What you have to do: Go through the material below, find each line with the word "list", and copy those lines.

Provided data:
********

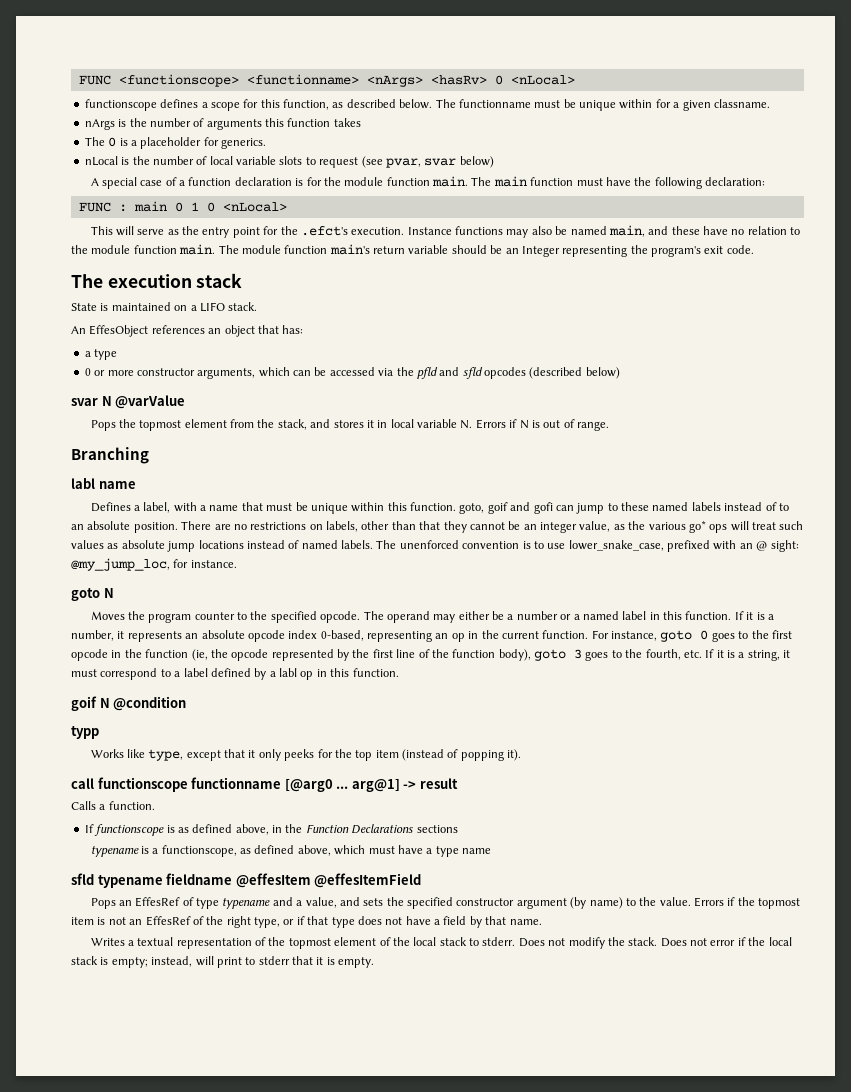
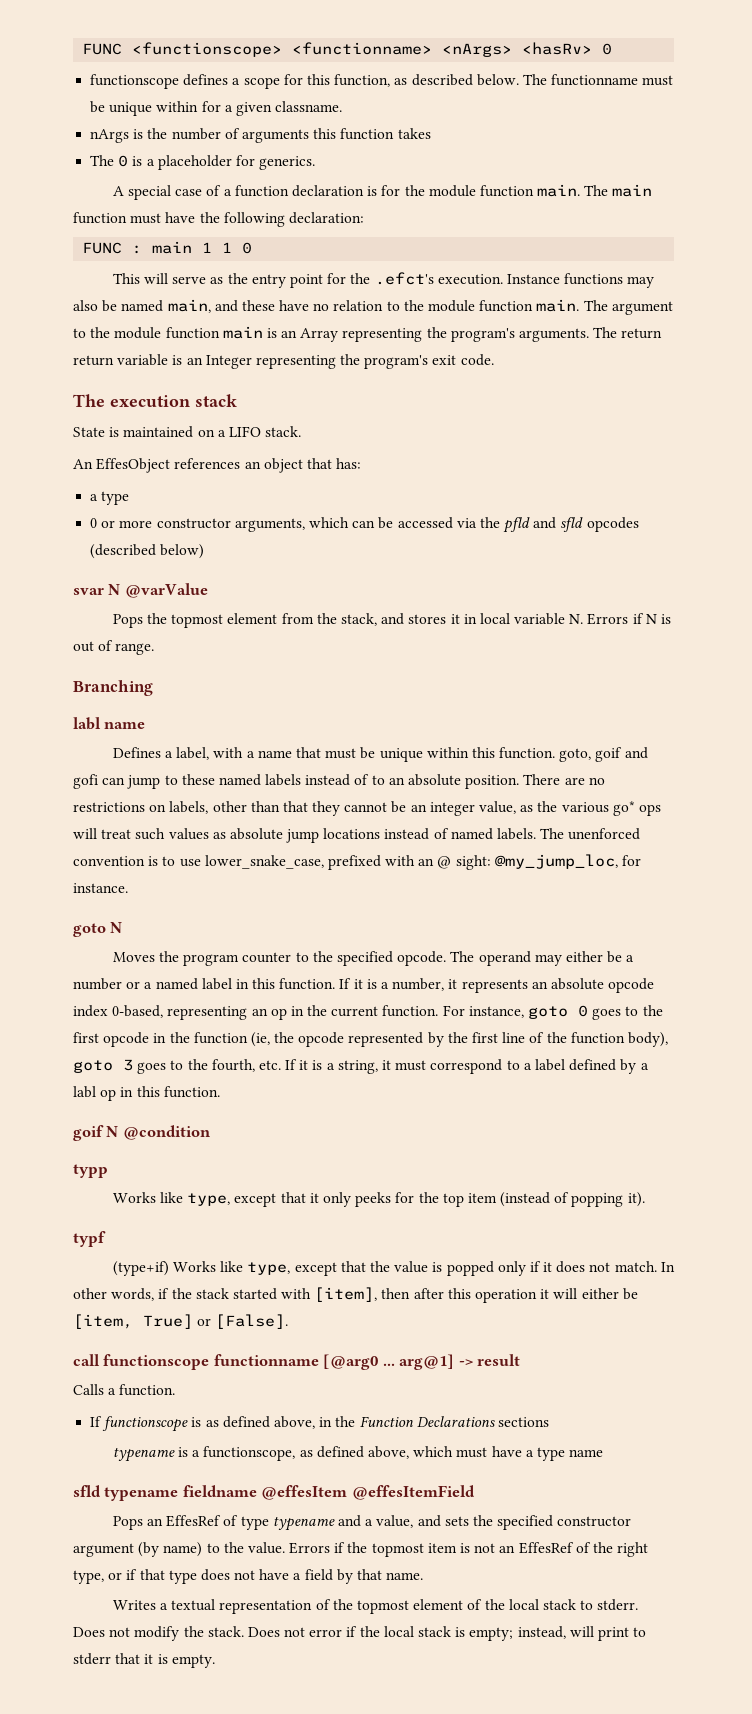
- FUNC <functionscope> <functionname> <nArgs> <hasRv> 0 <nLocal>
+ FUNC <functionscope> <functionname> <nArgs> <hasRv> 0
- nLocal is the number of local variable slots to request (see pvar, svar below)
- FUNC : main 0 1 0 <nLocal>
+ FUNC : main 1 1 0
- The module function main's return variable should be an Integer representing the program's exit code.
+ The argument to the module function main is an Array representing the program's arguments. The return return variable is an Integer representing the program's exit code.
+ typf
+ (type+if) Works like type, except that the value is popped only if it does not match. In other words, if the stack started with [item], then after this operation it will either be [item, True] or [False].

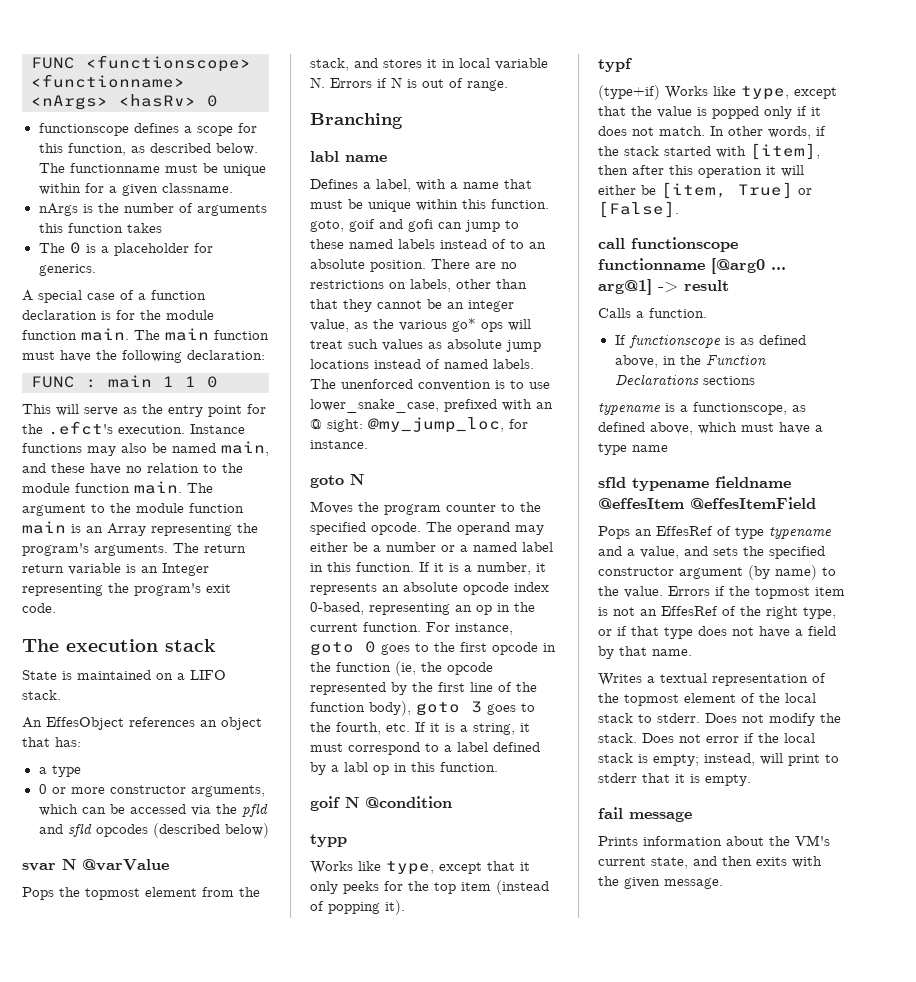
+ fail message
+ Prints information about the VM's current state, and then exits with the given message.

********

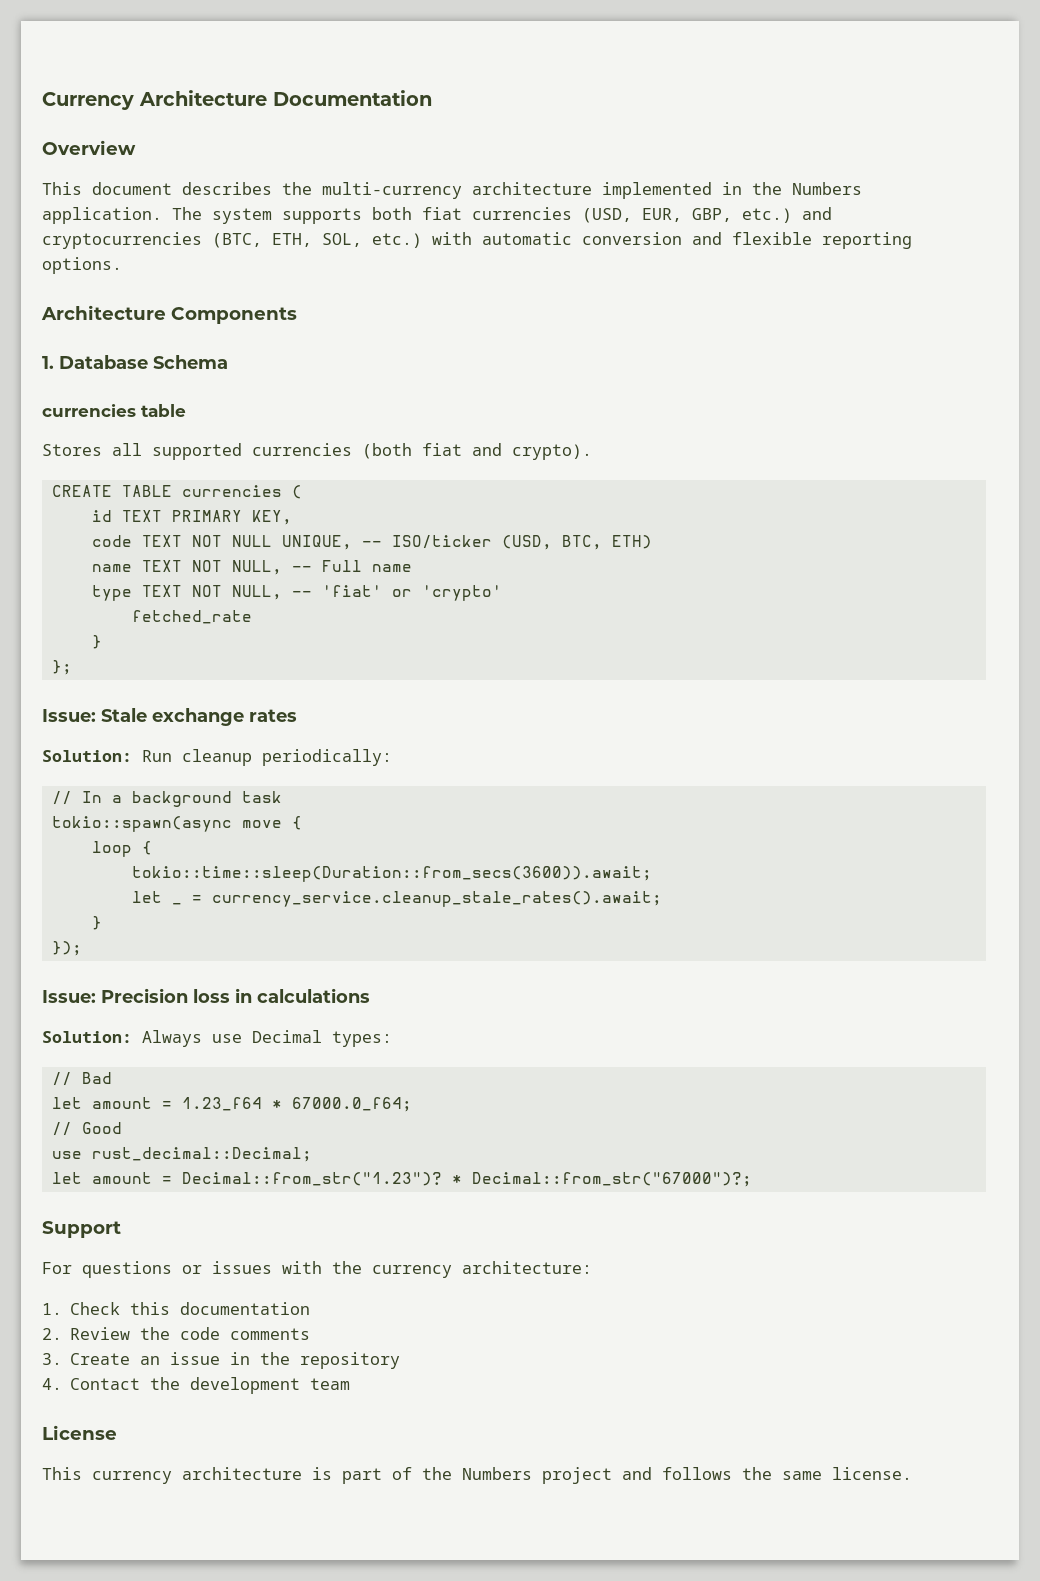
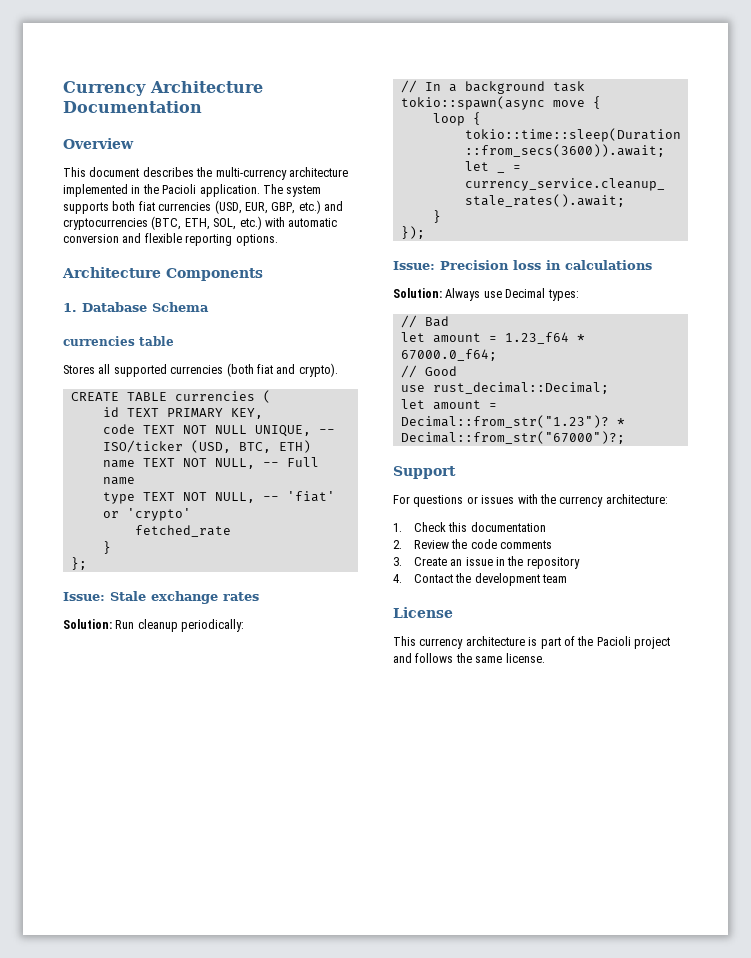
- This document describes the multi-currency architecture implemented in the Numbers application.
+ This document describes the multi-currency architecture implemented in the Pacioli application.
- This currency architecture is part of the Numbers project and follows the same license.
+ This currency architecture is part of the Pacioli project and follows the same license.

********

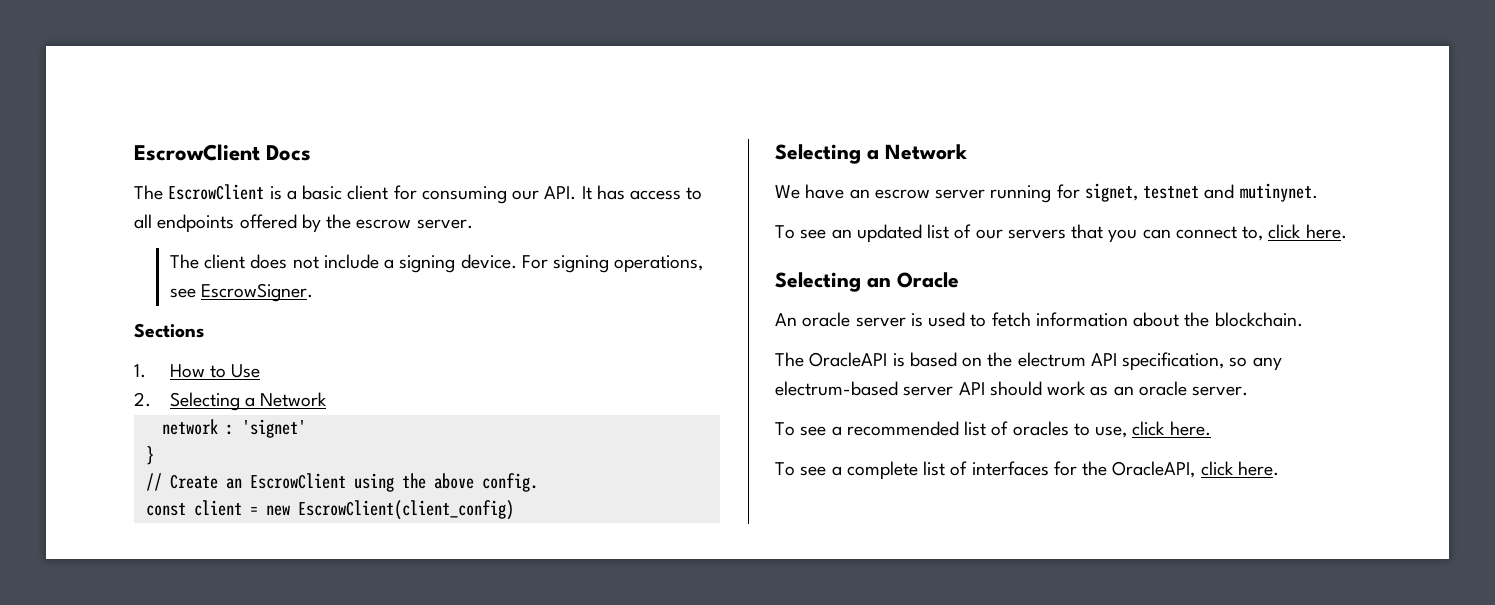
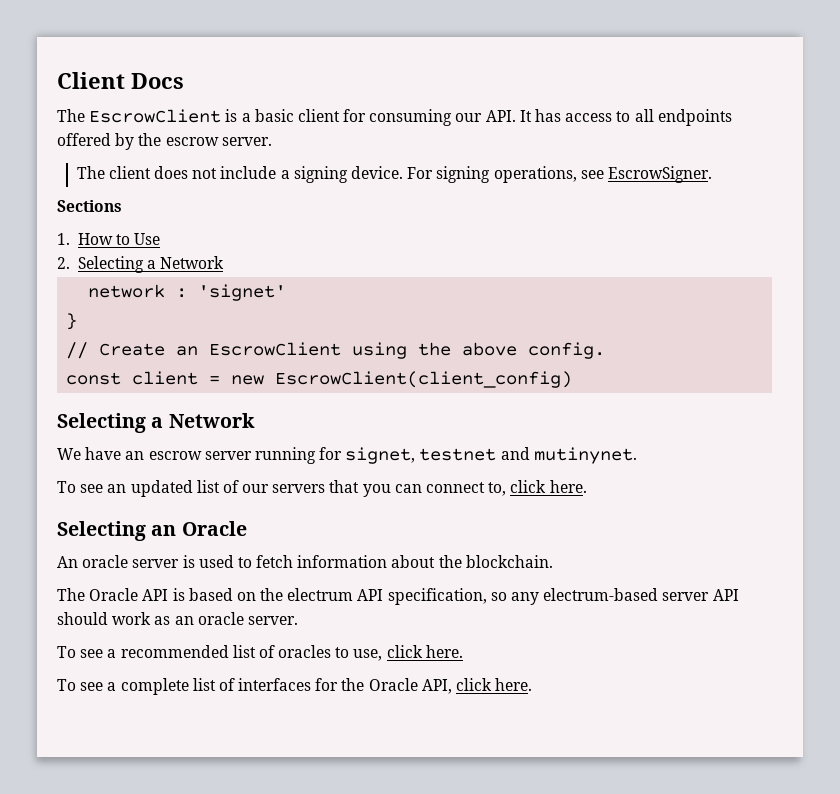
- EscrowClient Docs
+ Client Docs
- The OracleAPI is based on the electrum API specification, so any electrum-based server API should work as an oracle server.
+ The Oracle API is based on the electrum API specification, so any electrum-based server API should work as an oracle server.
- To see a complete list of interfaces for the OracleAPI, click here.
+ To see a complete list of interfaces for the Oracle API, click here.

********

Answer space:
- To see a complete list of interfaces for the OracleAPI, click here.
+ To see a complete list of interfaces for the Oracle API, click here.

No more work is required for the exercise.